Problem to solve — Copy out each line below that has the word "Mundo" in it.

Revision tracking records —
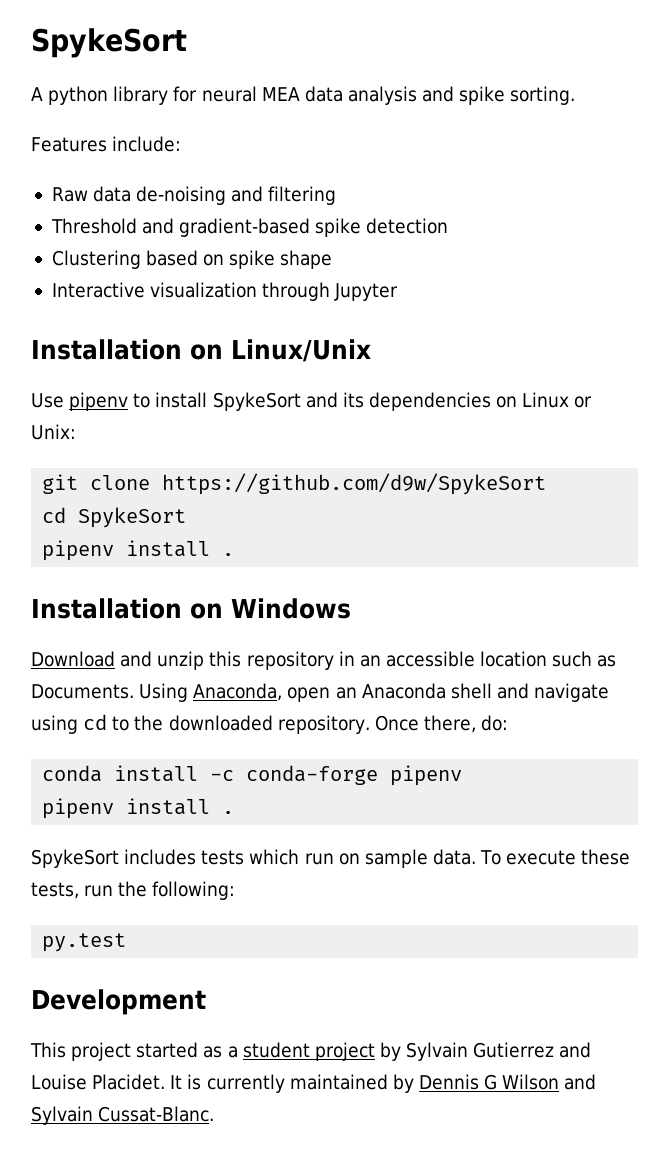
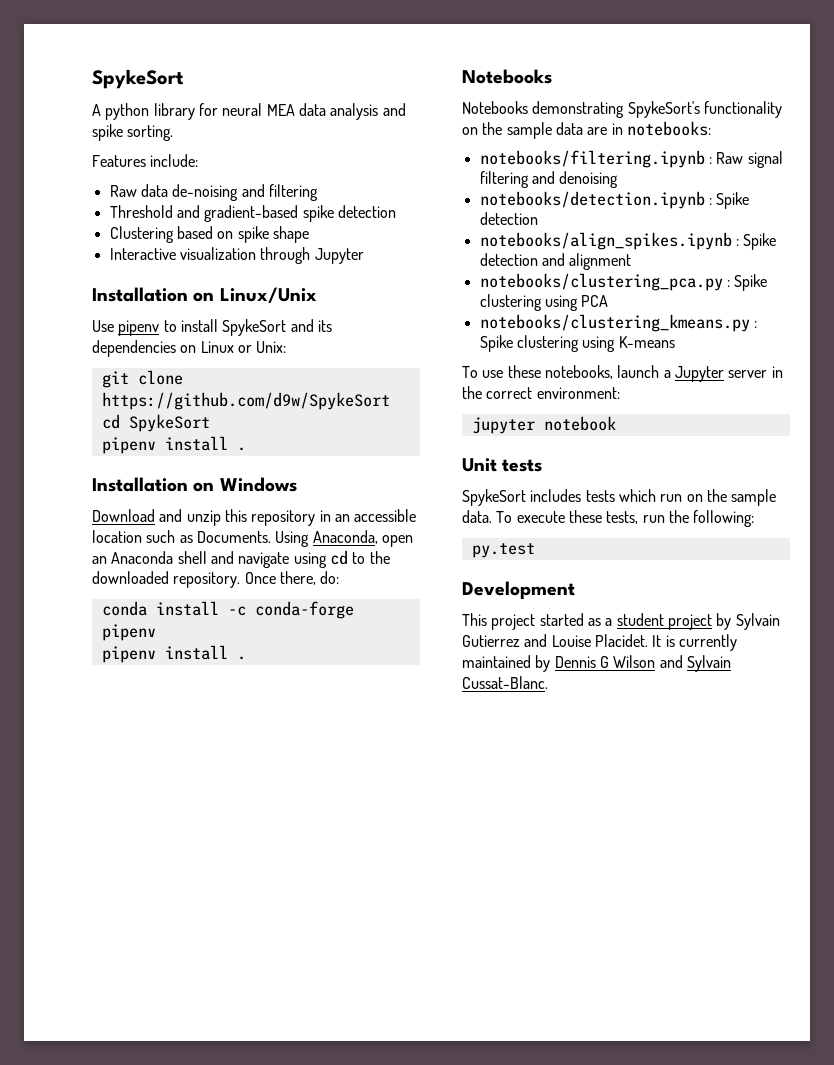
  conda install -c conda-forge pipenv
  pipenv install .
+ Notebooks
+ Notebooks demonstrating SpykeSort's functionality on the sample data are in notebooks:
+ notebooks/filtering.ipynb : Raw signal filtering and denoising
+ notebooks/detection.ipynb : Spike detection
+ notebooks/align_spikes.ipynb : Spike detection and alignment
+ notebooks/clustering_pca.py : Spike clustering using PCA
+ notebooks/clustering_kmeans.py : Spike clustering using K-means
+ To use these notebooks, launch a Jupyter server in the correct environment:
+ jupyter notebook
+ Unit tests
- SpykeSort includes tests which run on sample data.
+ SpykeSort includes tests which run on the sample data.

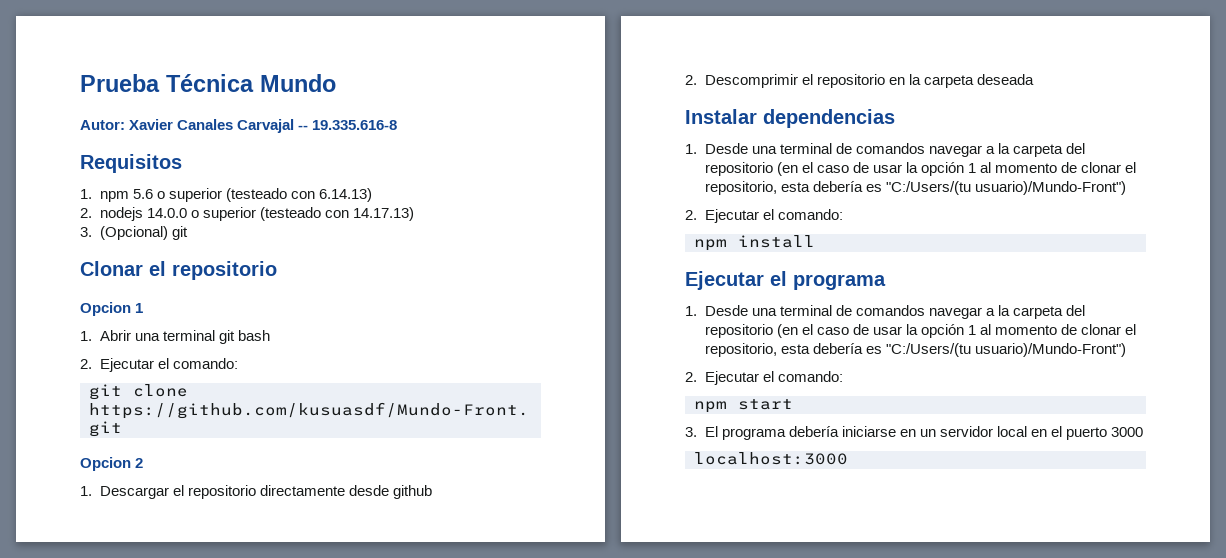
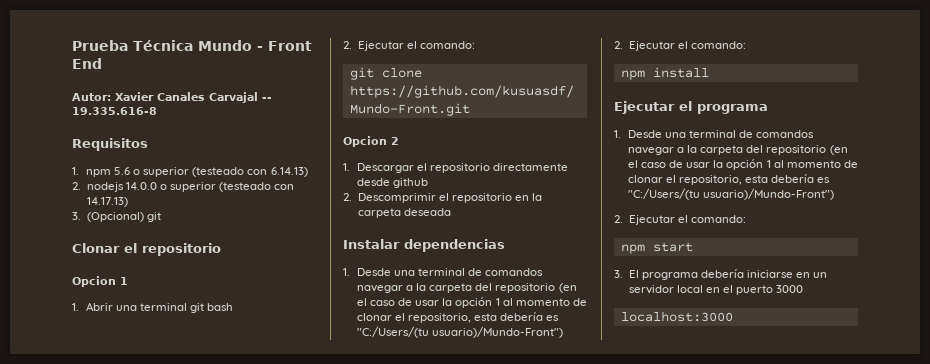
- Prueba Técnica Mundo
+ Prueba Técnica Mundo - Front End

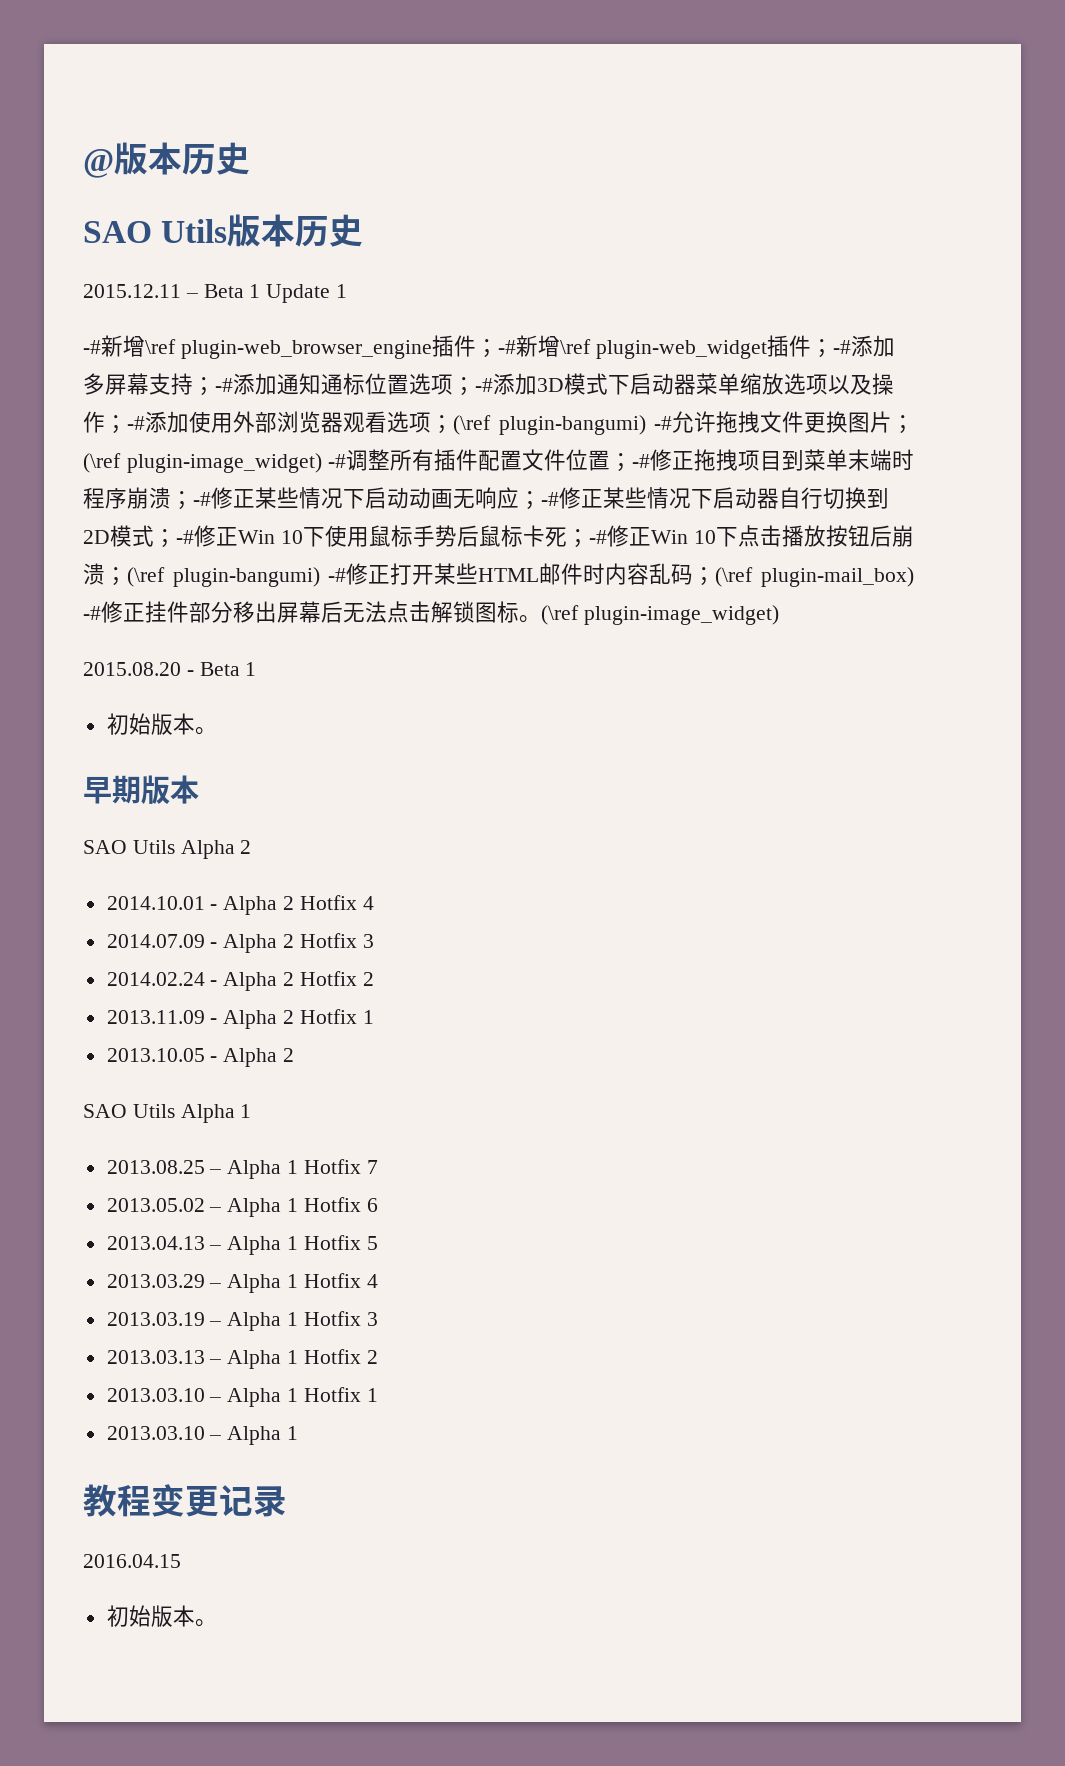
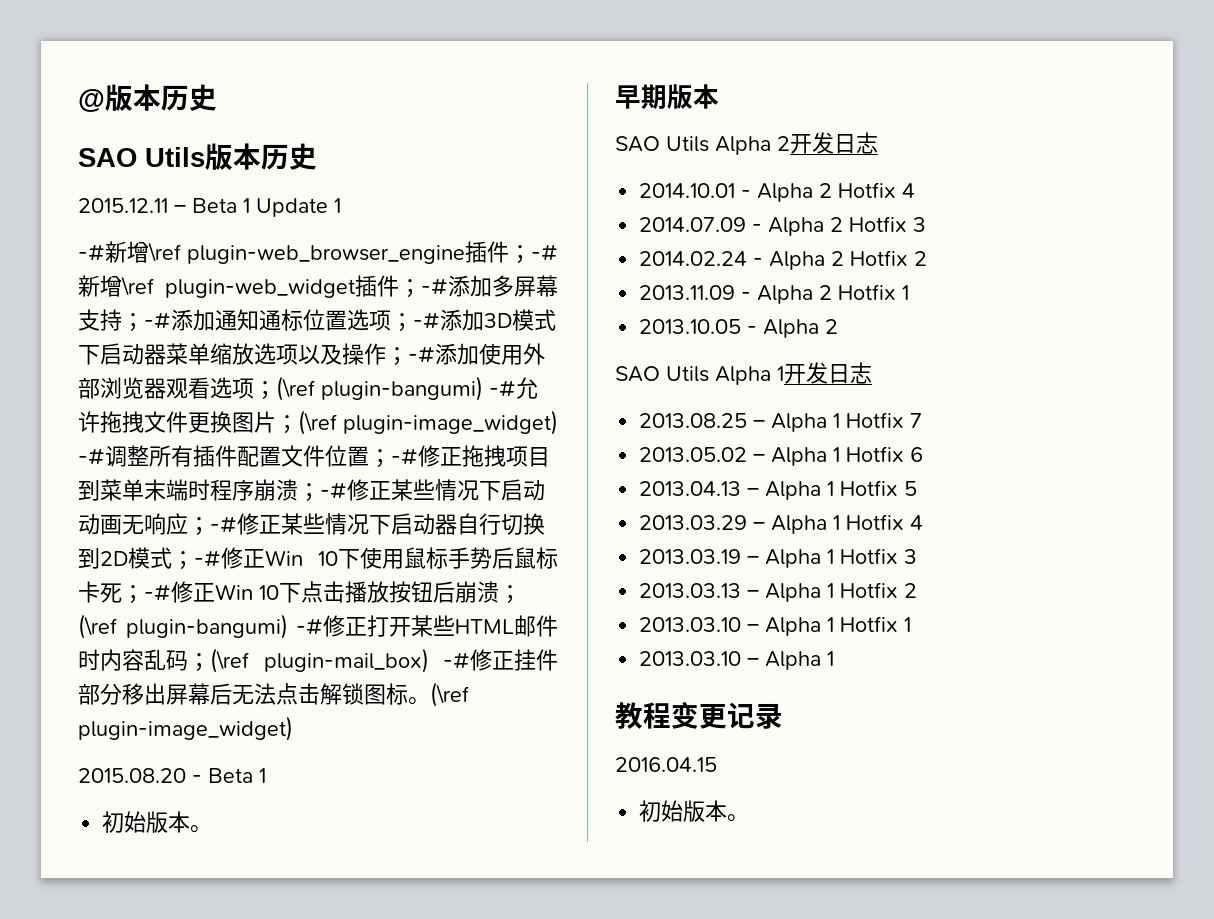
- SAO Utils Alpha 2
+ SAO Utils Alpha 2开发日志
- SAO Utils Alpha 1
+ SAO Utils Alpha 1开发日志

Exercise result —
- Prueba Técnica Mundo
+ Prueba Técnica Mundo - Front End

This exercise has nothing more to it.